> EXERCISE DETAILS
Below are the entries. Set down exactly the line containing "- Questo nome" and each line after it.

> RECORDS TO USE
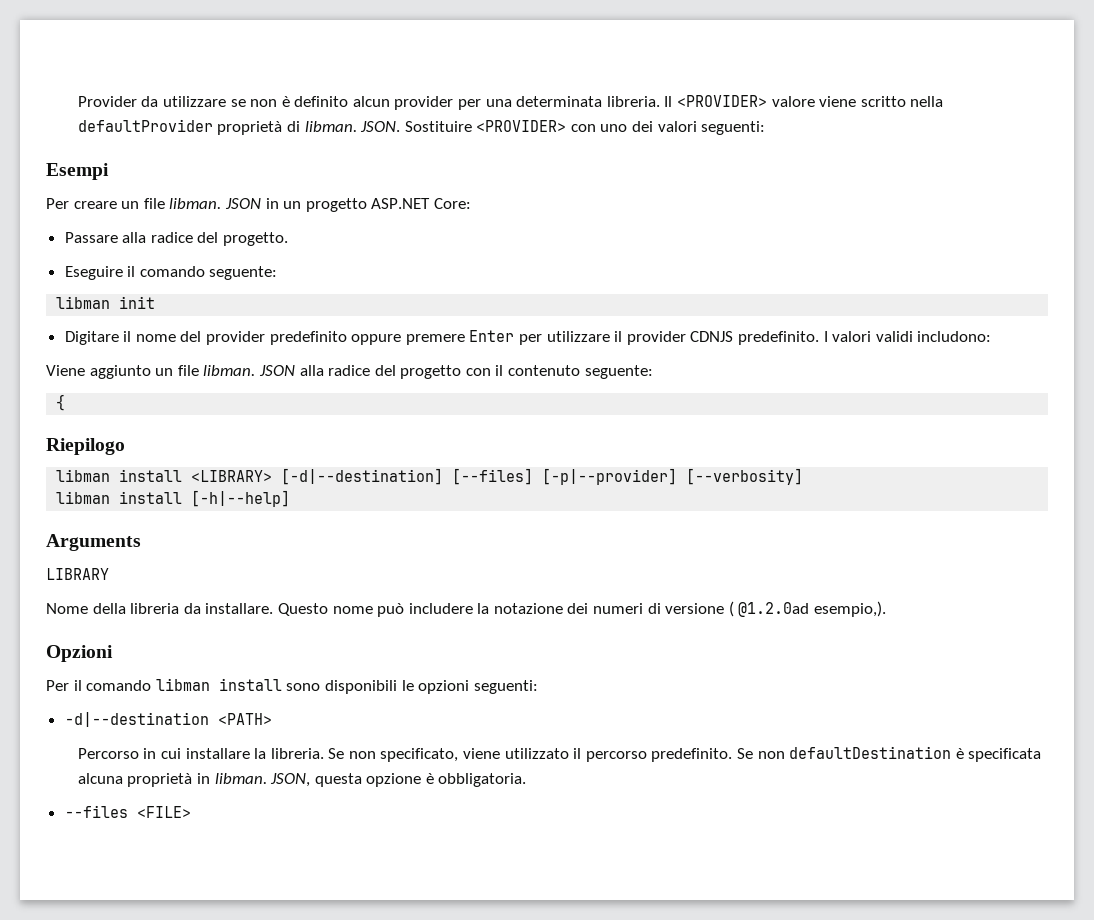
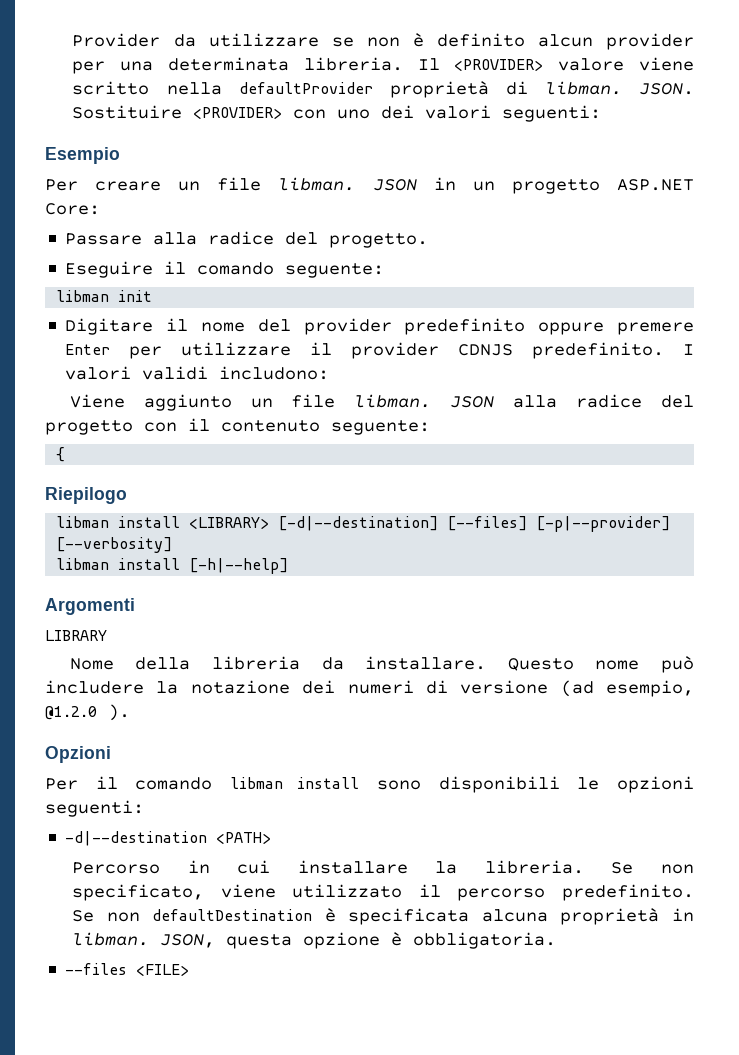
- Esempi
+ Esempio
- Arguments
+ Argomenti
- Questo nome può includere la notazione dei numeri di versione ( @1.2.0ad esempio,).
+ Questo nome può includere la notazione dei numeri di versione (ad esempio, @1.2.0 ).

> ANSWER SECTION
- Questo nome può includere la notazione dei numeri di versione ( @1.2.0ad esempio,).
+ Questo nome può includere la notazione dei numeri di versione (ad esempio, @1.2.0 ).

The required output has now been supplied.